India / Rajnath meets Bihar Regiment soldiers which took on Chinese during Galwan clash

Defence Minister Rajnath Singh took a review of the situation in J&K and Ladakh and met with the soldiers of the Bihar Regiment, who fought with the Chinese troops at Galwan Valley last month. Singh interacted with the soldiers in Lukung base camp near Pangong Tso in Ladakh. Twenty Indian soldiers attained martyrdom in the violent clash on June 15.

Hindustan Times : Jul 19, 2020, 05:19 PM
New Delhi: Defence minister Rajnath Singh, who took a review of the situation in Jammu and Kashmir and Ladakh, met the soldiers of 16 Bihar, who fought aggression of Xinjiang military district troops at Galwan Y nullah on June 15, during his two-day visit.

In a video tweeted by the defence minister’s office on Sunday, Singh is seen interacting with the soldiers in Lukung base camp near Pangong Tso in Ladakh. He also shook hands of the battalion officers and men while praising them for their bravery against all odds.

It was this Bihar unit which faced the Chinese troops during the clashes in Ladakh’s Galwan Valley on June 15. An attack on the commanding officer of the 16 Bihar Colonel Santosh Babu was reported to be the trigger for the bloody scuffle. With both sides now involved in dis-engagement at Galwan sector, 16 Bihar and the PLA unit from Sichuan it faced on June 15 have been taken out of the frontline as it could spark of conflagration again.

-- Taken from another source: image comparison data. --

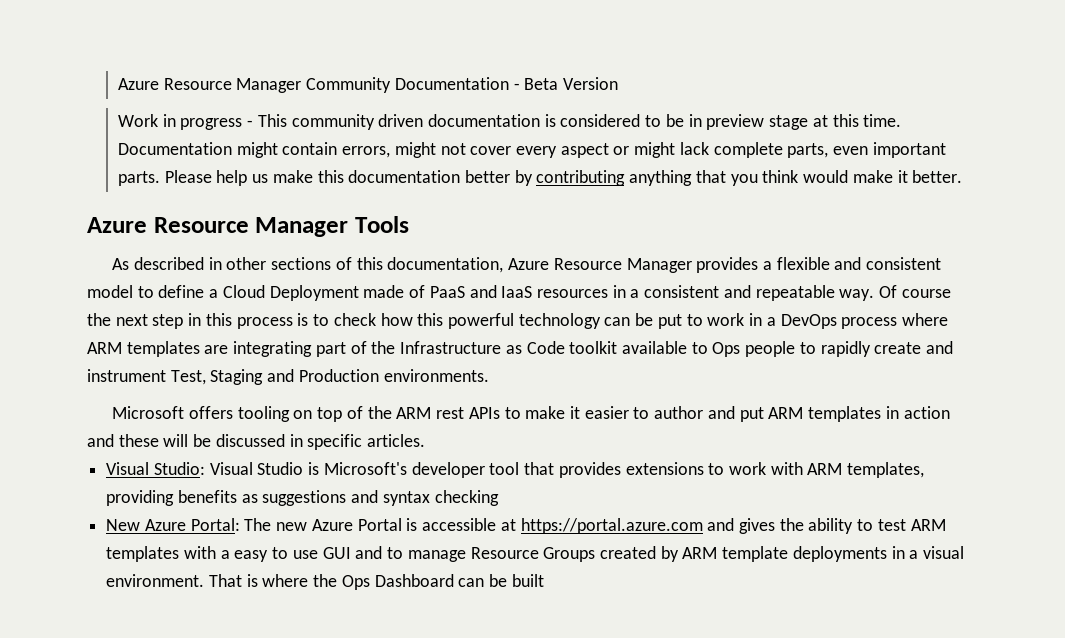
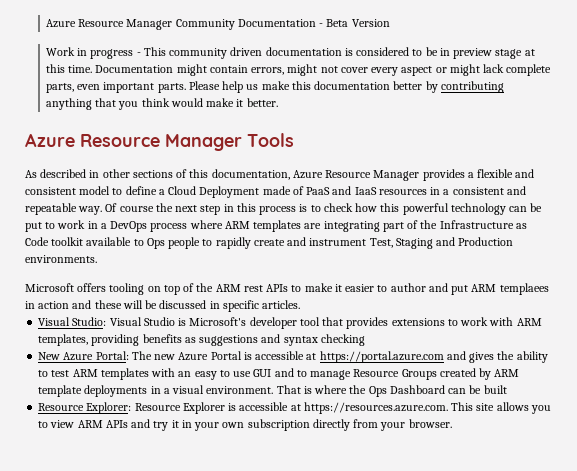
- Microsoft offers tooling on top of the ARM rest APIs to make it easier to author and put ARM templates in action and these will be discussed in specific articles.
+ Microsoft offers tooling on top of the ARM rest APIs to make it easier to author and put ARM templaees in action and these will be discussed in specific articles.
- New Azure Portal: The new Azure Portal is accessible at https://portal.azure.com and gives the ability to test ARM templates with a easy to use GUI and to manage Resource Groups created by ARM template deployments in a visual environment.
+ New Azure Portal: The new Azure Portal is accessible at https://portal.azure.com and gives the ability to test ARM templates with an easy to use GUI and to manage Resource Groups created by ARM template deployments in a visual environment.
+ Resource Explorer: Resource Explorer is accessible at https://resources.azure.com. This site allows you to view ARM APIs and try it in your own subscription directly from your browser.

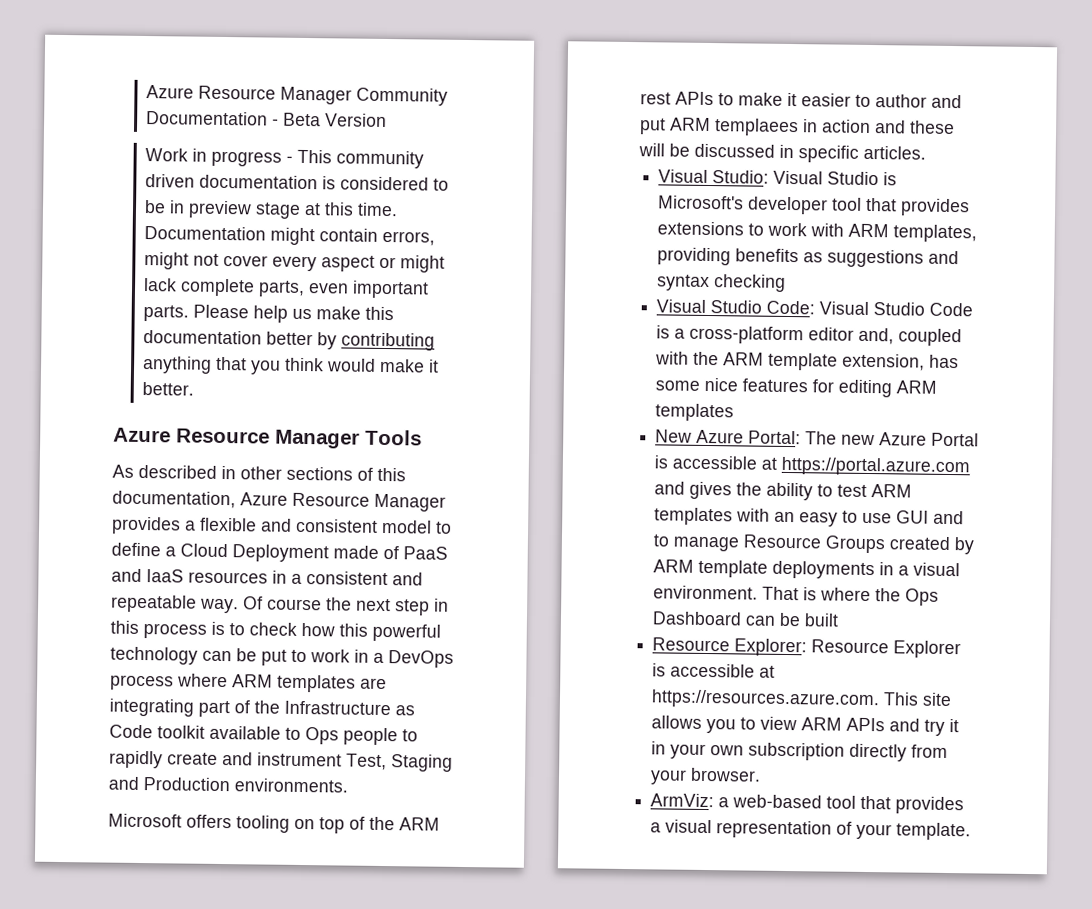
+ Visual Studio Code: Visual Studio Code is a cross-platform editor and, coupled with the ARM template extension, has some nice features for editing ARM templates
+ ArmViz: a web-based tool that provides a visual representation of your template.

India and China have been engaged in talks to east the month-long tension along the Line of Actual Control (LAC). Officials of both the countries have held a series of meetings. During one such meeting on June 6, it was decided that China will move its observation post near the junction of Shyok and Galwan rivers. During a routine patrol on June 15, the Indian soldiers found the tents were still there, according to people aware of what unfolded at the border that day.

The Chinese observation post was manned by 10-12 soldiers who were told by the Indian patrol to go away. The Chinese refused to do so even as the Indian patrol returned to their unit to inform them about the development.

This was when the Indian troops with around 50 people and 16 Bihar Commanding Officer Colonel Santosh Babu in the lead, went on to tell the Chinese to go back further in their territory as they were on Indian soil.

Meanwhile, by the time the first Indian patrol returned from the site, the Chinese had called for reinforcements from their rear positions in the Galwan river valley who came with around 300-350 people.

As the Indian patrol reached, the sources said, the Chinese had already built up troops on higher ground around the observation post and kept the stones and weapons ready for launching an attack on the Indian troops.

As the two sides started talking, the discussion turned into a heated one and the Indian side started uprooting their tents and equipment. The Chinese, who had already prepared themselves for aggression against Indian troops, attacked the Indian side in which their first attack was on the 16 Bihar CO and Havildar Palani. After the CO went down, the Biharis lost control and started attacking the Chinese ferociously despite being heavily outnumbered and stones raining from the higher ground.

Twenty Indian soldiers, including Colonel Babu, were killed in the clashes. China also suffered casualties but never announced the exact number.